Photo © Steven Herbert

Pelomedusa subrufa

The Marsh Terrapin is found in a variety of still and slow-flowing bodies of water across South Africa. It is also found over a lot of East and West Africa. They do, however, avoid desert, thick forest and high altitude areas.

This terrapin can grow up to 30 cm in length. They have two small 'tentacles' underneath their mouth.

Marsh Terrapins are eaten by Nile Crocodiles and are not often seen in the same bodies of water.

The Marsh Terrapin may often be seen basking in the sun on the edge of the water.

They are able to survive droughts by burrowing into moist soil where they lie dormant.

Marsh Terrapins eat a wide variety of things including water plants, frogs and insects.

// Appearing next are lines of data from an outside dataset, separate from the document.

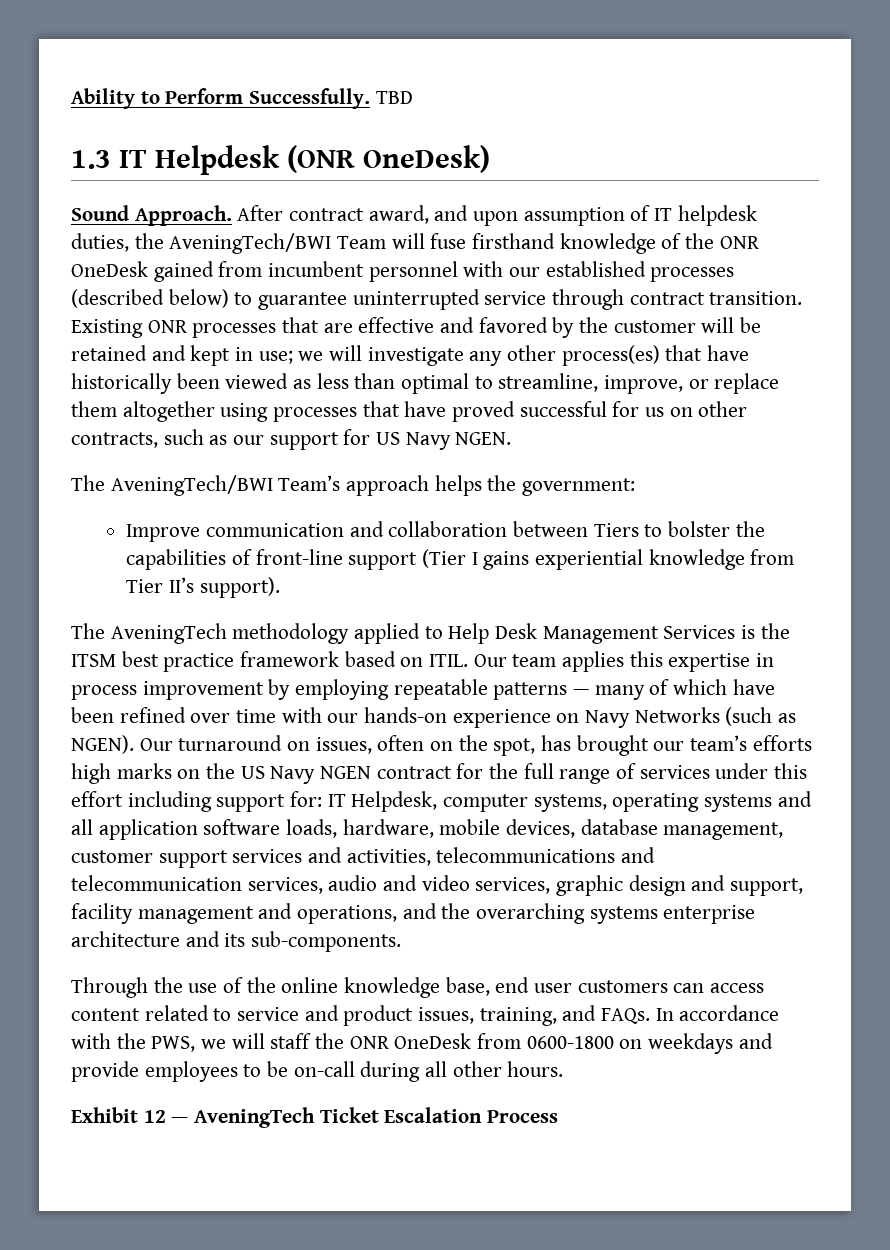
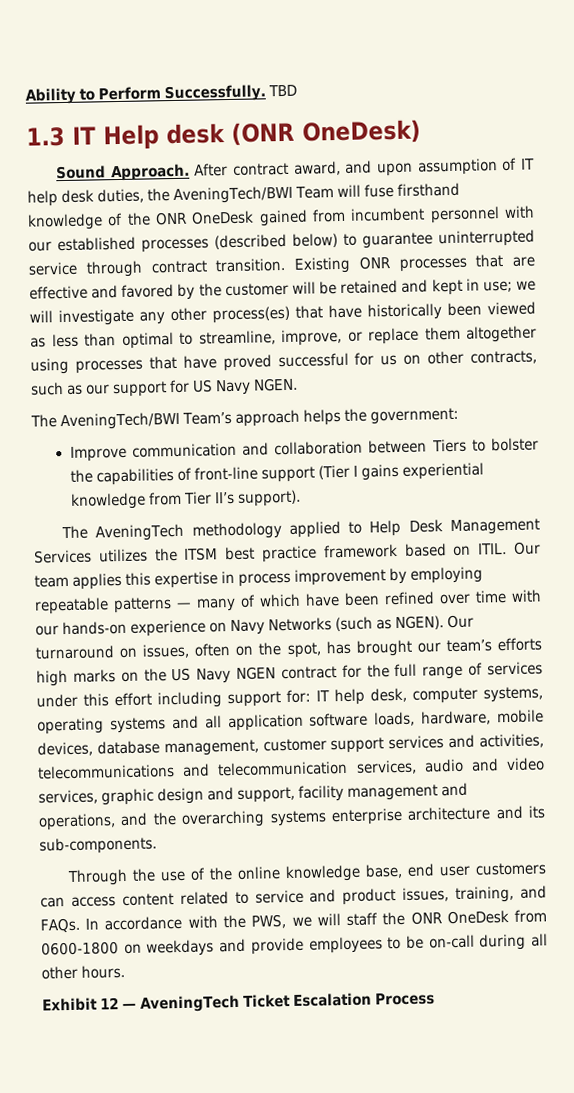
- 1.3 IT Helpdesk (ONR OneDesk)
+ 1.3 IT Help desk (ONR OneDesk)
- After contract award, and upon assumption of IT helpdesk duties, the AveningTech/BWI Team will fuse firsthand knowledge of the ONR OneDesk gained from incumbent personnel with our established processes (described below) to guarantee uninterrupted service through contract transition.
+ After contract award, and upon assumption of IT help desk duties, the AveningTech/BWI Team will fuse firsthand knowledge of the ONR OneDesk gained from incumbent personnel with our established processes (described below) to guarantee uninterrupted service through contract transition.
- The AveningTech methodology applied to Help Desk Management Services is the ITSM best practice framework based on ITIL.
+ The AveningTech methodology applied to Help Desk Management Services utilizes the ITSM best practice framework based on ITIL.
- IT Helpdesk, computer systems, operating systems and all application software loads, hardware, mobile devices, database management, customer support services and activities, telecommunications and telecommunication services, audio and video services, graphic design and support, facility management and operations, and the overarching systems enterprise architecture and its sub-components.
+ IT help desk, computer systems, operating systems and all application software loads, hardware, mobile devices, database management, customer support services and activities, telecommunications and telecommunication services, audio and video services, graphic design and support, facility management and operations, and the overarching systems enterprise architecture and its sub-components.

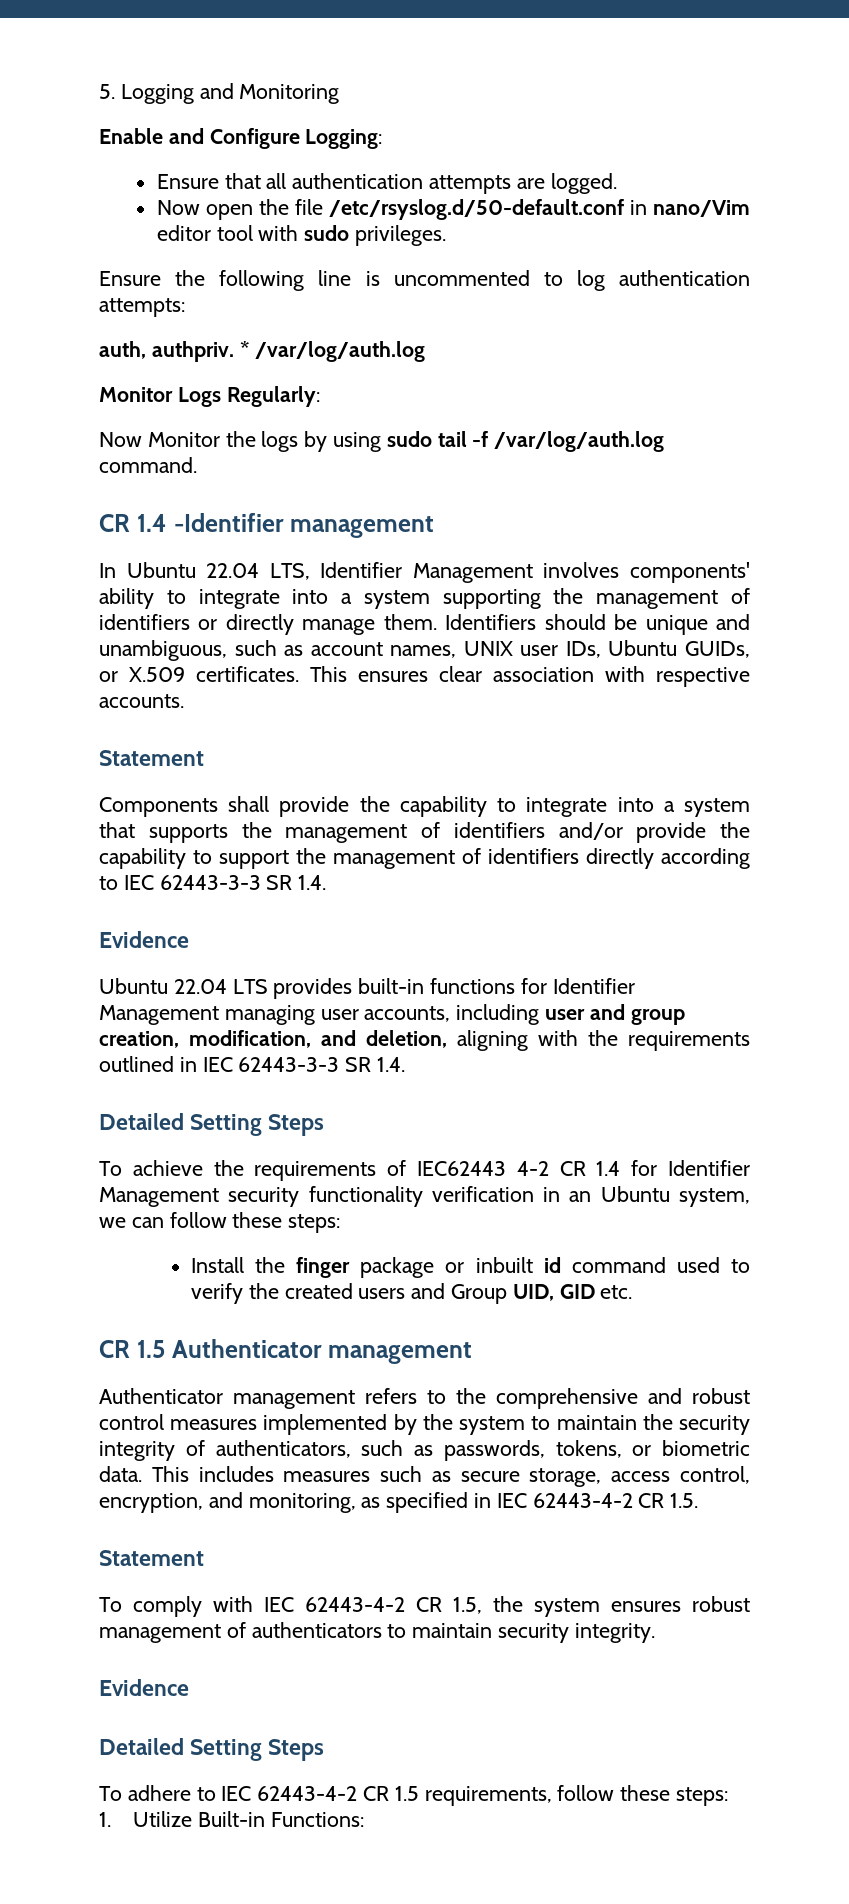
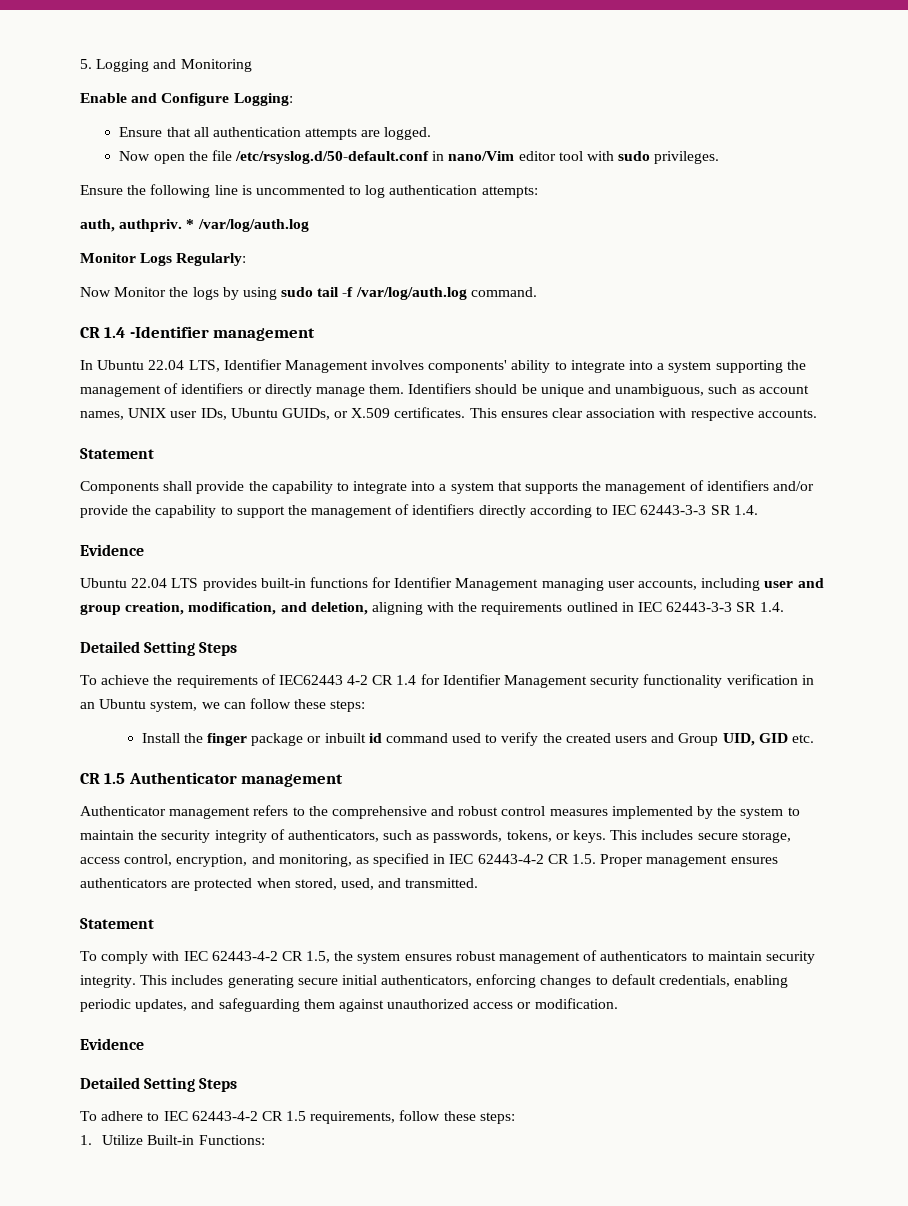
- Authenticator management refers to the comprehensive and robust control measures implemented by the system to maintain the security integrity of authenticators, such as passwords, tokens, or biometric data. This includes measures such as secure storage, access control, encryption, and monitoring, as specified in IEC 62443-4-2 CR 1.5.
+ Authenticator management refers to the comprehensive and robust control measures implemented by the system to maintain the security integrity of authenticators, such as passwords, tokens, or keys. This includes secure storage, access control, encryption, and monitoring, as specified in IEC 62443-4-2 CR 1.5. Proper management ensures authenticators are protected when stored, used, and transmitted.
+ This includes generating secure initial authenticators, enforcing changes to default credentials, enabling periodic updates, and safeguarding them against unauthorized access or modification.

Apparently they are not good for eating as their meat has a musky smell.

Females lay up to 30 eggs in a pit near the water. The young hatch about 100 days later. A newly hatched Marsh Terrapin weighs about 10 grams.

Marsh Terrapin in Kruger National Park

Photo © Steven Herbert

Above - I have noticed that Marsh Terrapins have become quite used to cars in some game parks like Kruger National Park. In fact, I presume that people feed them, which is why they approach vehicles on causeways such as this one. While it is fun to feed wild animals it is not really a good idea particularly mammals such as hyenas, monkeys and baboons. They become pests and often need to be culled or relocated.